1.6: The role of scarcity in macroeconomic theoryIf wants were not unlimited, could there still be scarcity? If wants are unlimited, can there ever be freedom from scarcity? In standard economic theory, an economic good is defined as something that there is not enough of to satisfy everyone who wants it. Does the assumption that wants are unlimited imply that anything that anyone wants is an economic good? Is there a difference between a want and a need? If they are different, how are they different? Is the difference, or absence of a difference, relevant to economics? If so, how? For example, might wants be unlimited but needs limited?
1.7: Microeconomics vs. macroeconomicsAccording to the Encyclopedia of Business and Finance, "Economics . . . can be divided into two areas: macroeconomics and microeconomics. To differentiate between the two, the analogy of the forest and the individual trees can be helpful. Macroeconomics is the study of the behaviors and activities of the economy as a whole; hence, the forest. Microeconomics looks at the behaviors and activities of individual households and firms, the individual components that make up the whole economy; hence, the individual trees. . . . "Macroeconomics, being the study of the behaviors and activities of the economy as a whole, looks at such areas as the Federal Reserve System, unemployment, gross domestic product, and business cycles. . . . "Microeconomics looks at the individual components of the economy, such as costs of production, maximizing profits, and the different market structures."

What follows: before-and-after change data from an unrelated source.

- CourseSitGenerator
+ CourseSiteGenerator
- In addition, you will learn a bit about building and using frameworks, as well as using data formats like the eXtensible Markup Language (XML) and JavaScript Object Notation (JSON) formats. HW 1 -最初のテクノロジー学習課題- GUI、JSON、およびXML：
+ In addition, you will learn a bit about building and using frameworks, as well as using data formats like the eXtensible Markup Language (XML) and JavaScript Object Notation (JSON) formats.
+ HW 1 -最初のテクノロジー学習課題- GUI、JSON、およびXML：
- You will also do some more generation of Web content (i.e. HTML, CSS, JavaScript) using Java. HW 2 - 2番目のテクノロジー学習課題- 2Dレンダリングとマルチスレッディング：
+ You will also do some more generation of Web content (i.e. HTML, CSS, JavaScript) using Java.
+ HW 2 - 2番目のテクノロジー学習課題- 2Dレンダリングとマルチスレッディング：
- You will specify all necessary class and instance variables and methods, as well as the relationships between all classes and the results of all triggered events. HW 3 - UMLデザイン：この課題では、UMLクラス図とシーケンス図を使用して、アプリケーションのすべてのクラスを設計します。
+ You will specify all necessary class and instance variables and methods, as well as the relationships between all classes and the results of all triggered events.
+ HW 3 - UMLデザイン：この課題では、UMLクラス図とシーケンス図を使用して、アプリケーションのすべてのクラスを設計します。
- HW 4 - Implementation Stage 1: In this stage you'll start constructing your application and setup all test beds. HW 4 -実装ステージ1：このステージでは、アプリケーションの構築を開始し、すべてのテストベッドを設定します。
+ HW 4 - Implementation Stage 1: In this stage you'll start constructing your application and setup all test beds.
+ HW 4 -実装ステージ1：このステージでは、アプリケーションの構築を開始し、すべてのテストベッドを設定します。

Usually, what applies to one member of a group, e.g., microeconomics, does not apply to the group as a whole because, in the latter case, the individuals that make up the group may interact in ways that change how each behaves, compared to how each would behave if the others were not there. It is a good general rule that, whenever more than one entity is involved, we consider how the different entities affect each other. A whole is more than the sum of its parts: it is the sum of its parts plus their interactions. To fail to take this into account leads to the fallacy of composition. An economic example: Suppose a merchant decides to keep his store open an hour after all his competitors have closed their stores. Thereby, he may get some additional customers. However, if all the competing merchants do the same, then none will gain any advantage, and they may indeed experience a loss due to the additional cost of staying open longer.

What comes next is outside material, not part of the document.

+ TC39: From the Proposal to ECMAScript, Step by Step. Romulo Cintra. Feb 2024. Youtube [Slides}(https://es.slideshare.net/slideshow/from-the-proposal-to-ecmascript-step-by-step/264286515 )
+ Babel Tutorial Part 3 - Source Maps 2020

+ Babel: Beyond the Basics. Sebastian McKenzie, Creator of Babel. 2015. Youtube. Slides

Clearly, in macroeconomics we must beware of the fallacy of composition. Specifically, principals of microeconomics may not apply in macroeconomics.
1.8: ResourcesStandard macroeconomic theory recognizes three kinds of resources (also referred to as "productive inputs"or "factors of production": land, labor, and capital. They facilitate production, but are not the raw materials of production. In standard macroeconomic theory: land comprises all natural resources, i.e., whatever may be gotten from the ecosystem, including forests, fisheries, minerals, and water; labor comprises work done by people in the work force; and capital comprises human made tools or equipment, including factories and warehoused finished or unfinished goods. Land is distinguished from capital by not being produced by humans. Is outer space a resource? If so, what kind of resource is it -- land, labor, or capital? Does it make a difference whether resources can be used over and over or, once used (such as coal, when it is burned), are gone forever (or for a very long time)? If it does make a difference, what is that difference? Is it important? If so, why? Does capital include cash, stocks, bonds, or money in bank accounts? Economists differ about the answer to this question. What do you think? When this latter kind of capital multiplies, say, by earning interest, is this kind of increase in wealth different from increase in wealth by using the other kind of capital (e.g., factory equipment) to produce goods? Is capital (such as machinery) ever rented, i.e., does it earn money for its owner, while the renter uses it to produce goods? If so, is it still appropriate to consider it capital, or is it better to consider it land?